[ntp:bugs] [Bug 1851] ntpd 4.2.7 segfaults at startup under FreeBSD
bugzilla-daemon at ntp.org
bugzilla-daemon at ntp.org
Wed Mar 16 14:28:35 UTC 2011
http://bugs.ntp.org/show_bug.cgi?id=1851
--- Comment #5 from Martin Burnicki <burnicki at ntp.org> 2011-03-16 14:28:35 UTC ---
(In reply to comment #3)
> Thanks for the followup, Martin. I should have been clearer in my
> suggestion to use CFLAGS='-g -O0'.
>
> CFLAGS="-g -O0" ./configure --disable-thread-support
>
> is mostly equivalent, but better is:
>
> rm -f config.cache ; ./configure -C --disable-thread-support CFLAGS="-g -O0"

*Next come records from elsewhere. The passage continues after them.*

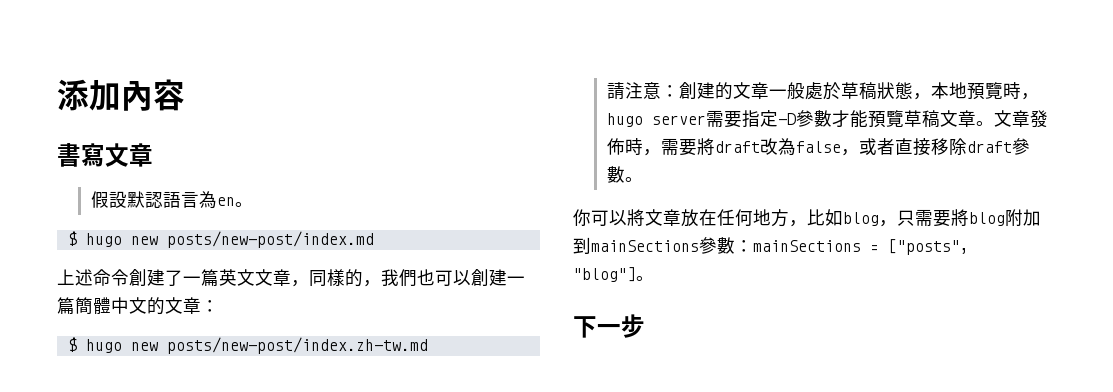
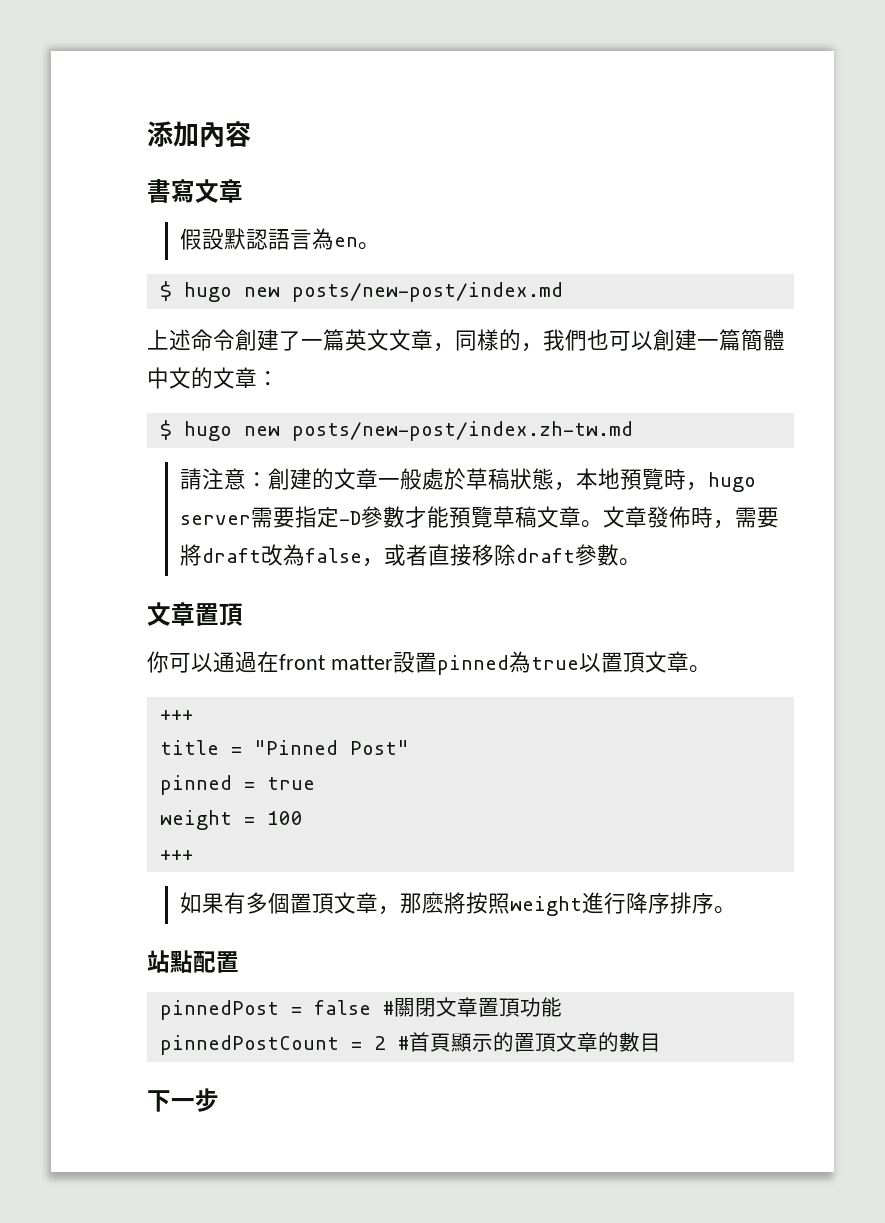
  文章發佈時，需要將draft改為false，或者直接移除draft參數。
+ 文章置頂
- 你可以將文章放在任何地方，比如blog，只需要將blog附加到mainSections參數：mainSections = ["posts", "blog"]。
+ 你可以通過在front matter設置pinned為true以置頂文章。
+ +++
+ title = "Pinned Post"
+ pinned = true
+ weight = 100
+ +++
+ 如果有多個置頂文章，那麽將按照weight進行降序排序。
+ 站點配置
+ pinnedPost = false #關閉文章置頂功能
+ pinnedPostCount = 2 #首頁顯示的置頂文章的數目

> Even with an emptied cache, the -C saves time thanks to nesting of packages.
In fact, I had completely removed the previous directory tree and unpacked the
tarball once more to be sure there's a clean starting point, without some
cached settings.
> Putting CFLAGS overrides in the configure command line rather than in the
> environment exposes the fact of the override to configure, which then
> enforces it by warning if an attempt is made to reconfigure with different
> CFLAGS in effect and a leftover config.cache.
./configure --help said environment variables are honoured, so I just tried
this. And I ran "make V=1" to verify the compiler is indeed called with "-g
-O0".
Anyway, I retried once more with the configure command you suggested and as
expected, the backtraces are exactly the same.
> Getting back to the problem at hand, that's twice your stack traces have
> implicated the same pieces of code. For freeaddrinfo() from
> libntp/ntp_intres.c blocking_getaddrinfo(), the code seems correct to my
> eye. Perhaps something is corrupting the heap before the freeaddrinfo().
> A couple > of things you could try here to better understand the failure:
>
> 1) Valgrind is in FreeBSD ports, if it works anywhere near as well as on
> Linux it should catch heap corruption while barely working up a sweat.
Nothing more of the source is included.